The Ukrainian invasion has turned British politics on its head, says Dan Hodges in The Mail on Sunday. For one thing, Defence Secretary Ben Wallace “has emerged as the Cabinet’s Action Man”. He started sending weapons to Ukraine back in January, and because he’s on first-name terms with defence ministers across the West, he’s been able to rapidly mobilise a strong response to the crisis. Now he’s “de facto Deputy Prime Minister” in Boris Johnson’s unofficial “War Cabinet” – something Foreign Secretary Liz Truss doesn’t seem too happy about. Truss is also competing for Johnson’s ear with the Evening Standard’s Russian owner Evgeny Lebedev, who, according to one No 10 insider, WhatsApps the PM “a lot”.
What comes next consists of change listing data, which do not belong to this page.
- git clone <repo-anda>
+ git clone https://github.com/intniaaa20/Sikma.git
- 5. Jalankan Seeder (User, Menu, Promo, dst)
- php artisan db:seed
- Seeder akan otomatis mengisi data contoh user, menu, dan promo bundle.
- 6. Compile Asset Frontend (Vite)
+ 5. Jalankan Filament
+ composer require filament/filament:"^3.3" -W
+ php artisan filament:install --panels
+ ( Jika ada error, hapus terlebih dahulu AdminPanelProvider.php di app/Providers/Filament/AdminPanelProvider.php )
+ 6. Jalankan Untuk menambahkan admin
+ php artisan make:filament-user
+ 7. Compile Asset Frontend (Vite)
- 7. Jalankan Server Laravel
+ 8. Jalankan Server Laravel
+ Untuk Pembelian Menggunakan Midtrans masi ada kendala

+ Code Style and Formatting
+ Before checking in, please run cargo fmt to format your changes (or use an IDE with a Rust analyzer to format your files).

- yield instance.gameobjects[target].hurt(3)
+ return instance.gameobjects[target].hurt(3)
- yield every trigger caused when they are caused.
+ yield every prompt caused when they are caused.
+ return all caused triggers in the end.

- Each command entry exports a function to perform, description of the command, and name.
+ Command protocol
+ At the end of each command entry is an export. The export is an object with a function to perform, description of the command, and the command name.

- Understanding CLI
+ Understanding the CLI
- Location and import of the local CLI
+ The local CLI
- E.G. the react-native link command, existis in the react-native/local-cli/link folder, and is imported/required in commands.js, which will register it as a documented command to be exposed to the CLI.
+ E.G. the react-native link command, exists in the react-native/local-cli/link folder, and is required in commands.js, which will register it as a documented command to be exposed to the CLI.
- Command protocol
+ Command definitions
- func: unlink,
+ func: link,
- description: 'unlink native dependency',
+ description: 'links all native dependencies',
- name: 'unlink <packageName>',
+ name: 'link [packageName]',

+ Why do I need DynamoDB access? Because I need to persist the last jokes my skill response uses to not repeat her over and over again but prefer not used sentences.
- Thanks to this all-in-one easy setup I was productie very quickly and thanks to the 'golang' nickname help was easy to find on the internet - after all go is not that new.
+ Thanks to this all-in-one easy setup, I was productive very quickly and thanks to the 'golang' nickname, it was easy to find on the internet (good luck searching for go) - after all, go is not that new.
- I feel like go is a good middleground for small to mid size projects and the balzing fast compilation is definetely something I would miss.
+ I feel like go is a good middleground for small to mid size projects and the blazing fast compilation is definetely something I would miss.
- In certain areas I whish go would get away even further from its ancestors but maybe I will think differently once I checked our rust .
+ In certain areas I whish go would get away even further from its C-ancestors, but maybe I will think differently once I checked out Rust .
Chancellor Rishi Sunak has had his financial plans “flipped upside down”, just as when Covid hit. With Britain’s army smaller than it’s been since 1800, and Labour seeking to “drive defence to the top of the political agenda”, Sunak faces a “fiscal nightmare”. Every penny he spends “shoring up Europe’s vulnerable eastern flank” is a penny he can’t spend on levelling up and tax cuts. As for Johnson himself, the crisis seems to have “galvanised” him and dampened talk of a no confidence vote over Partygate. But critics say he’s not out of the woods yet. “If the Met delivers a fine,” one source tells me, “then he’s still going to face a challenge.”